The upper border of the forest and the snow line.

Two terms often used in descriptions of mountains are “tree top” and “snow line.” The upper limit of the forest is the level above which trees do not grow or hardly grow. Its position depends on average annual temperatures, precipitation, slope exposure and latitude. In general, the forest line is higher at low latitudes than at high latitudes. In the Rocky Mountains of Colorado and Wyoming it occurs at altitudes of 3400–3500 m, in Alberta and British Columbia it drops to 2700–2900 m, and in Alaska it is located even lower. Quite a few people live above the forest line in conditions of low temperatures and sparse vegetation. Small groups of nomads move throughout northern Tibet, and only a few Indian tribes live in the highlands of Ecuador and Peru. In the Andes in the territories of Bolivia, Chile and Peru there are higher pastures, i.e. at altitudes above 4000 m, there are rich deposits of copper, gold, tin, tungsten and many other metals. All food products and everything necessary for the construction of settlements and mining have to be imported from the lower regions.

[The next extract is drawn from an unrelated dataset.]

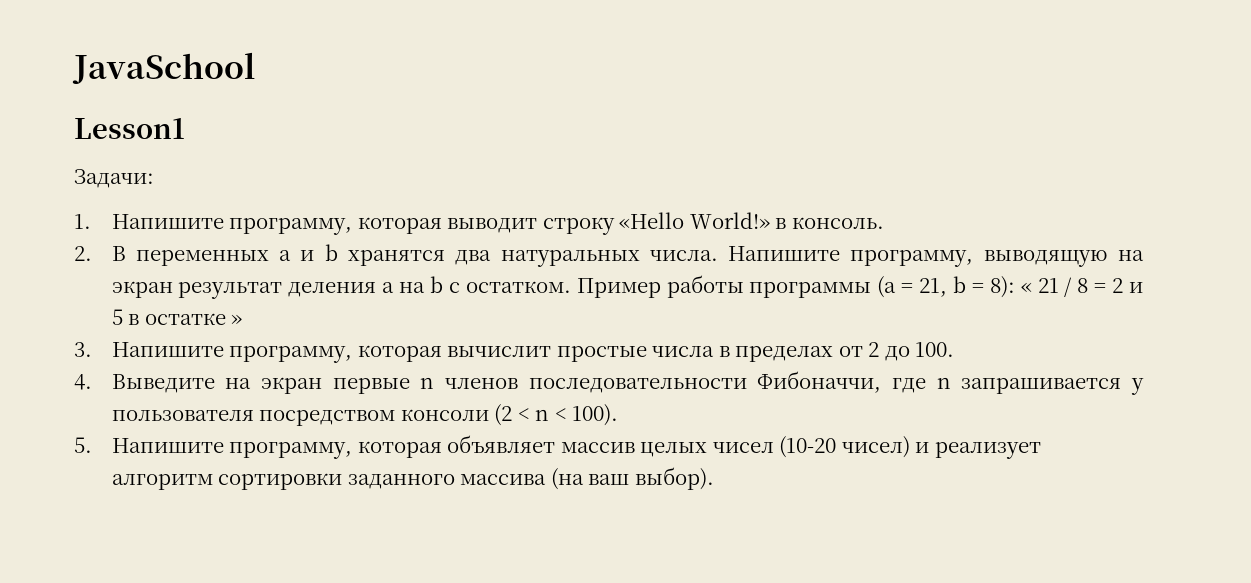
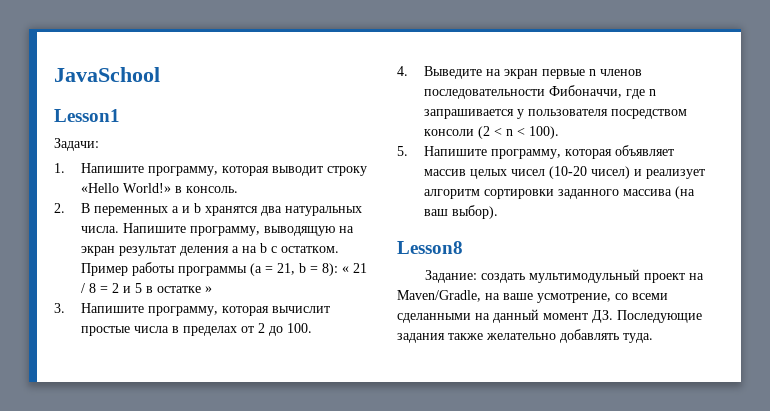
(714, 478) none -> [397,241,463,254] [424,269,704,283] [397,290,668,303] [397,309,702,323] [397,329,653,343] // Lesson8 // Задание: создать мультимодульный проект на Maven/Gradle, на ваше усмотрение, со всеми сделанными на данный момент ДЗ. Последующие задания также желательно добавлять туда.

The snow line is the level below which snow does not remain on the surface all year round. The position of this line varies depending on the annual amount of solid precipitation, slope exposure, altitude and latitude. Near the equator in Ecuador, the snow line passes at an altitude of approx. 5500 m. In Antarctica, Greenland and Alaska it is raised only a few meters above sea level. In the Colorado Rockies, the height of the snow line is approximately 3,700 m. This does not mean that snowfields are widespread above this level and not below them. In fact, snowfields often occupy protected areas above 3,700 m, but they can also be found at lower altitudes in deep gorges and on northern-facing slopes. Since snowfields, growing every year, can eventually become a source of food for glaciers, the position of the snow line in the mountains is of interest to geologists and glaciologists. In many areas of the world where regular observations of the position of the snow line were carried out at meteorological stations, it was found that in the first half of the 20th century. its level increased, and accordingly the size of snowfields and glaciers decreased. There is now indisputable evidence that this trend has been reversed. It is difficult to judge how stable it is, but if it persists for many years, it could lead to the development of an extensive glaciation similar to the Pleistocene, which ended ca. 10,000 years ago.

In general, the amount of liquid and solid precipitation in the mountains is much greater than on the adjacent plains. This can be both a favorable and a negative factor for mountain residents. Atmospheric precipitation can fully meet the water needs for domestic and industrial needs, but in case of excess it can lead to destructive floods, and heavy snowfalls can completely isolate mountain settlements for several days or even weeks. Strong winds form snow drifts that block roads and railways.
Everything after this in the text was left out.